[Records supplied]
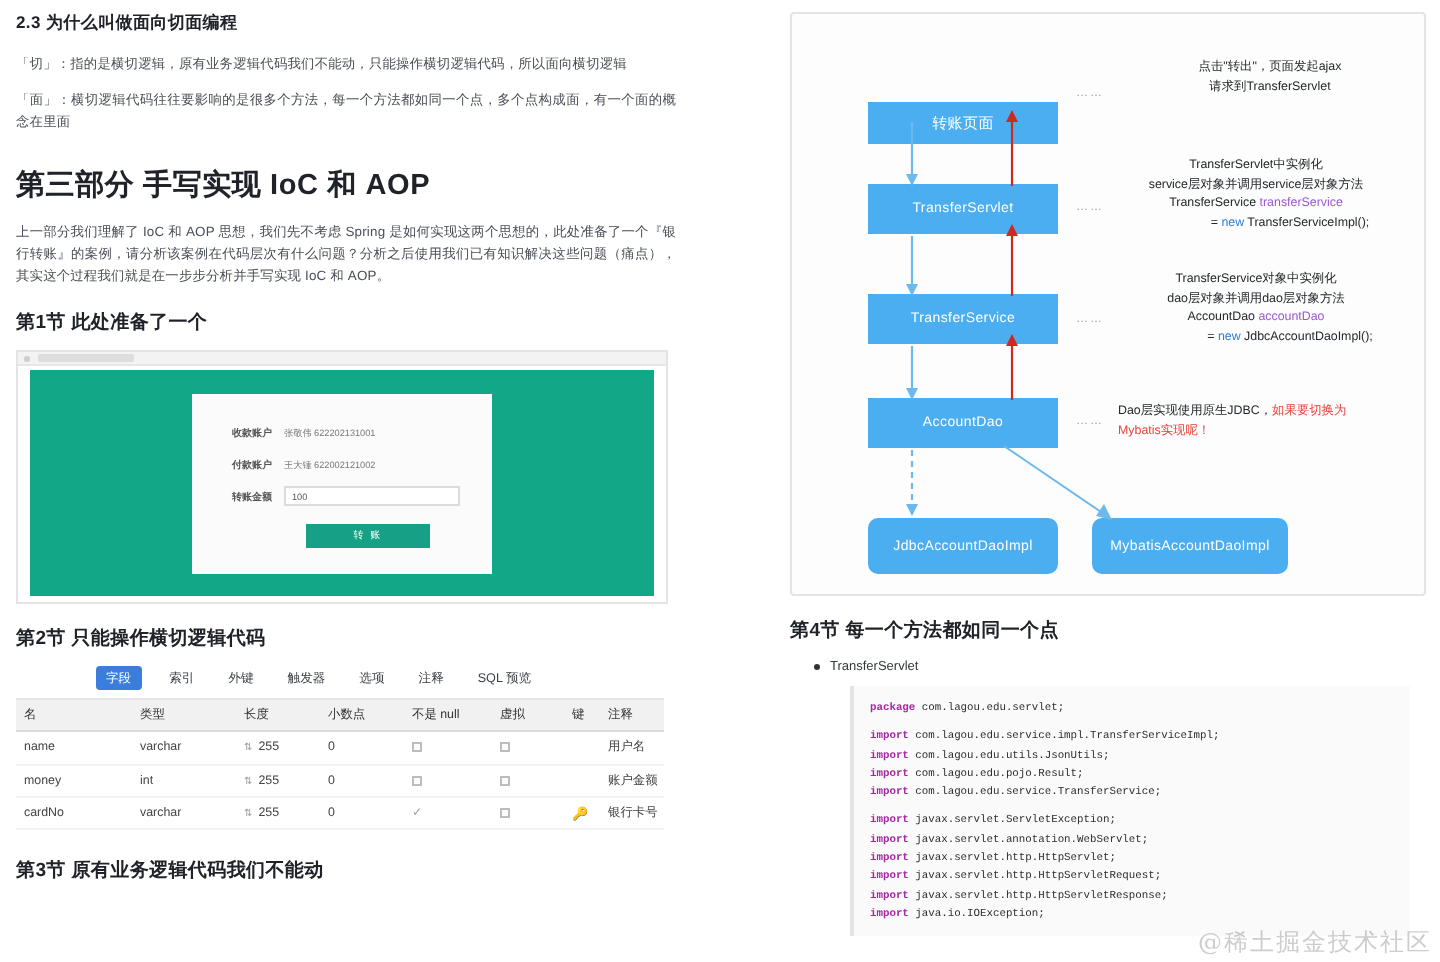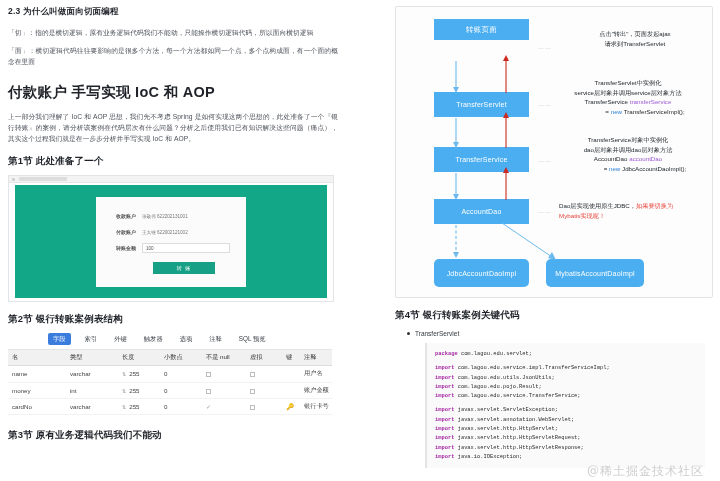--- a/index.html
+++ b/index.html
@@ -128,37 +128,37 @@
     padding:7px 8px 6px 8px; position:relative;
   }
   .codeline {
     font-family:"Liberation Mono","DejaVu Sans Mono", monospace;
     font-size:5.4px; line-height:1.72; color:#2d2d2d; white-space:pre;
   }
   .kw { color:#a626a4; font-weight:bold; }
   .blank { height:5px; }
 
   .watermark {
-    position:absolute; right:16px; bottom:1px;
+    position:absolute; right:4px; bottom:1px;
     font-size:12px; color:rgba(130,130,130,0.40);
     font-family:"DejaVu Serif", serif; letter-spacing:1px; white-space:nowrap;
   }
 </style>
 </head>
 <body>
 
 <div class="page">
 
   <div class="col-left">
 
     <div class="h-small">2.3 为什么叫做面向切面编程</div>
     <div class="para">「切」：指的是横切逻辑，原有业务逻辑代码我们不能动，只能操作横切逻辑代码，所以面向横切逻辑</div>
     <div class="para">「面」：横切逻辑代码往往要影响的是很多个方法，每一个方法都如同一个点，多个点构成面，有一个面的概念在里面</div>
 
-    <div class="h-big">付款账户 手写实现 IoC 和 AOP</div>
+    <div class="h-big">第三部分 手写实现 IoC 和 AOP</div>
     <div class="para">上一部分我们理解了 IoC 和 AOP 思想，我们先不考虑 Spring 是如何实现这两个思想的，此处准备了一个『银行转账』的案例，请分析该案例在代码层次有什么问题？分析之后使用我们已有知识解决这些问题（痛点），其实这个过程我们就是在一步步分析并手写实现 IoC 和 AOP。</div>
 
     <div class="h-mid">第1节 此处准备了一个</div>
 
     <div class="shot">
       <div class="shot-bar">
         <div class="shot-dot"></div>
         <div class="shot-url"></div>
       </div>
       <div class="shot-body">
@@ -175,21 +175,21 @@
             <div class="flabel">转账金额</div>
             <div class="finput">100</div>
           </div>
           <div class="fbtn-wrap">
             <div class="fbtn">转 账</div>
           </div>
         </div>
       </div>
     </div>
 
-    <div class="h-mid">第2节 银行转账案例表结构</div>
+    <div class="h-mid">第2节 只能操作横切逻辑代码</div>
 
     <div class="tbl-tabs">
       <div class="tbl-tab active">字段</div>
       <div class="tbl-tab">索引</div>
       <div class="tbl-tab">外键</div>
       <div class="tbl-tab">触发器</div>
       <div class="tbl-tab">选项</div>
       <div class="tbl-tab">注释</div>
       <div class="tbl-tab">SQL 预览</div>
     </div>
@@ -243,21 +243,21 @@
       </table>
     </div>
 
     <div class="h-mid" style="margin-top:14px">第3节 原有业务逻辑代码我们不能动</div>
   </div>
 
   <div class="col-right">
 
     <div class="diagram">
 
-      <div class="node cn" style="left:38px; top:12px; width:95px; height:21px;">转账页面</div>
+      <div class="node cn" style="left:38px; top:44px; width:95px; height:21px;">转账页面</div>
       <div class="node" style="left:38px; top:85px; width:95px; height:25px;">TransferServlet</div>
       <div class="node" style="left:38px; top:140px; width:95px; height:25px;">TransferService</div>
       <div class="node" style="left:38px; top:192px; width:95px; height:25px;">AccountDao</div>
       <div class="node round" style="left:38px; top:252px; width:95px; height:28px;">JdbcAccountDaoImpl</div>
       <div class="node round" style="left:150px; top:252px; width:98px; height:28px;">MybatisAccountDaoImpl</div>
 
       <svg style="position:absolute; left:32px; top:24px; width:120px; height:262px;">
 
         <line x1="28" y1="30" x2="28" y2="56" stroke="#6cb9ee" stroke-width="1.1"></line>
         <polygon points="28,62 25,56 31,56" fill="#6cb9ee"></polygon>
@@ -307,21 +307,21 @@
         <div><span>AccountDao </span><span class="purple">accountDao</span></div>
         <div style="padding-left:34px"><span>= </span><span class="blue">new</span><span> JdbcAccountDaoImpl();</span></div>
       </div>
 
       <div class="ann l" style="left:163px; top:194px; width:152px;">
         <div><span>Dao层实现使用原生JDBC，</span><span class="red">如果要切换为</span></div>
         <div class="red">Mybatis实现呢！</div>
       </div>
     </div>
 
-    <div class="h-mid" style="margin:11px 0 6px 0">第4节 银行转账案例关键代码</div>
+    <div class="h-mid" style="margin:11px 0 6px 0">第4节 每一个方法都如同一个点</div>
 
     <div class="bullet-row">
       <div class="bullet"></div>
       <div class="bullet-txt">TransferServlet</div>
     </div>
 
     <div class="codeblock">
       <div class="codeline"><span class="kw">package</span><span> com.lagou.edu.servlet;</span></div>
       <div class="blank"></div>
       <div class="codeline"><span class="kw">import</span><span> com.lagou.edu.service.impl.TransferServiceImpl;</span></div>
[/Records supplied]
# [Work to be completed]
Could the entries above be retyped exactly, with the pictures left out?

# [Reply to the task]
--- a/index.html
+++ b/index.html
@@ -128,37 +128,37 @@
     padding:7px 8px 6px 8px; position:relative;
   }
   .codeline {
     font-family:"Liberation Mono","DejaVu Sans Mono", monospace;
     font-size:5.4px; line-height:1.72; color:#2d2d2d; white-space:pre;
   }
   .kw { color:#a626a4; font-weight:bold; }
   .blank { height:5px; }
 
   .watermark {
-    position:absolute; right:16px; bottom:1px;
+    position:absolute; right:4px; bottom:1px;
     font-size:12px; color:rgba(130,130,130,0.40);
     font-family:"DejaVu Serif", serif; letter-spacing:1px; white-space:nowrap;
   }
 </style>
 </head>
 <body>
 
 <div class="page">
 
   <div class="col-left">
 
     <div class="h-small">2.3 为什么叫做面向切面编程</div>
     <div class="para">「切」：指的是横切逻辑，原有业务逻辑代码我们不能动，只能操作横切逻辑代码，所以面向横切逻辑</div>
     <div class="para">「面」：横切逻辑代码往往要影响的是很多个方法，每一个方法都如同一个点，多个点构成面，有一个面的概念在里面</div>
 
-    <div class="h-big">付款账户 手写实现 IoC 和 AOP</div>
+    <div class="h-big">第三部分 手写实现 IoC 和 AOP</div>
     <div class="para">上一部分我们理解了 IoC 和 AOP 思想，我们先不考虑 Spring 是如何实现这两个思想的，此处准备了一个『银行转账』的案例，请分析该案例在代码层次有什么问题？分析之后使用我们已有知识解决这些问题（痛点），其实这个过程我们就是在一步步分析并手写实现 IoC 和 AOP。</div>
 
     <div class="h-mid">第1节 此处准备了一个</div>
 
     <div class="shot">
       <div class="shot-bar">
         <div class="shot-dot"></div>
         <div class="shot-url"></div>
       </div>
       <div class="shot-body">
@@ -175,21 +175,21 @@
             <div class="flabel">转账金额</div>
             <div class="finput">100</div>
           </div>
           <div class="fbtn-wrap">
             <div class="fbtn">转 账</div>
           </div>
         </div>
       </div>
     </div>
 
-    <div class="h-mid">第2节 银行转账案例表结构</div>
+    <div class="h-mid">第2节 只能操作横切逻辑代码</div>
 
     <div class="tbl-tabs">
       <div class="tbl-tab active">字段</div>
       <div class="tbl-tab">索引</div>
       <div class="tbl-tab">外键</div>
       <div class="tbl-tab">触发器</div>
       <div class="tbl-tab">选项</div>
       <div class="tbl-tab">注释</div>
       <div class="tbl-tab">SQL 预览</div>
     </div>
@@ -243,21 +243,21 @@
       </table>
     </div>
 
     <div class="h-mid" style="margin-top:14px">第3节 原有业务逻辑代码我们不能动</div>
   </div>
 
   <div class="col-right">
 
     <div class="diagram">
 
-      <div class="node cn" style="left:38px; top:12px; width:95px; height:21px;">转账页面</div>
+      <div class="node cn" style="left:38px; top:44px; width:95px; height:21px;">转账页面</div>
       <div class="node" style="left:38px; top:85px; width:95px; height:25px;">TransferServlet</div>
       <div class="node" style="left:38px; top:140px; width:95px; height:25px;">TransferService</div>
       <div class="node" style="left:38px; top:192px; width:95px; height:25px;">AccountDao</div>
       <div class="node round" style="left:38px; top:252px; width:95px; height:28px;">JdbcAccountDaoImpl</div>
       <div class="node round" style="left:150px; top:252px; width:98px; height:28px;">MybatisAccountDaoImpl</div>
 
       <svg style="position:absolute; left:32px; top:24px; width:120px; height:262px;">
 
         <line x1="28" y1="30" x2="28" y2="56" stroke="#6cb9ee" stroke-width="1.1"></line>
         <polygon points="28,62 25,56 31,56" fill="#6cb9ee"></polygon>
@@ -307,21 +307,21 @@
         <div><span>AccountDao </span><span class="purple">accountDao</span></div>
         <div style="padding-left:34px"><span>= </span><span class="blue">new</span><span> JdbcAccountDaoImpl();</span></div>
       </div>
 
       <div class="ann l" style="left:163px; top:194px; width:152px;">
         <div><span>Dao层实现使用原生JDBC，</span><span class="red">如果要切换为</span></div>
         <div class="red">Mybatis实现呢！</div>
       </div>
     </div>
 
-    <div class="h-mid" style="margin:11px 0 6px 0">第4节 银行转账案例关键代码</div>
+    <div class="h-mid" style="margin:11px 0 6px 0">第4节 每一个方法都如同一个点</div>
 
     <div class="bullet-row">
       <div class="bullet"></div>
       <div class="bullet-txt">TransferServlet</div>
     </div>
 
     <div class="codeblock">
       <div class="codeline"><span class="kw">package</span><span> com.lagou.edu.servlet;</span></div>
       <div class="blank"></div>
       <div class="codeline"><span class="kw">import</span><span> com.lagou.edu.service.impl.TransferServiceImpl;</span></div>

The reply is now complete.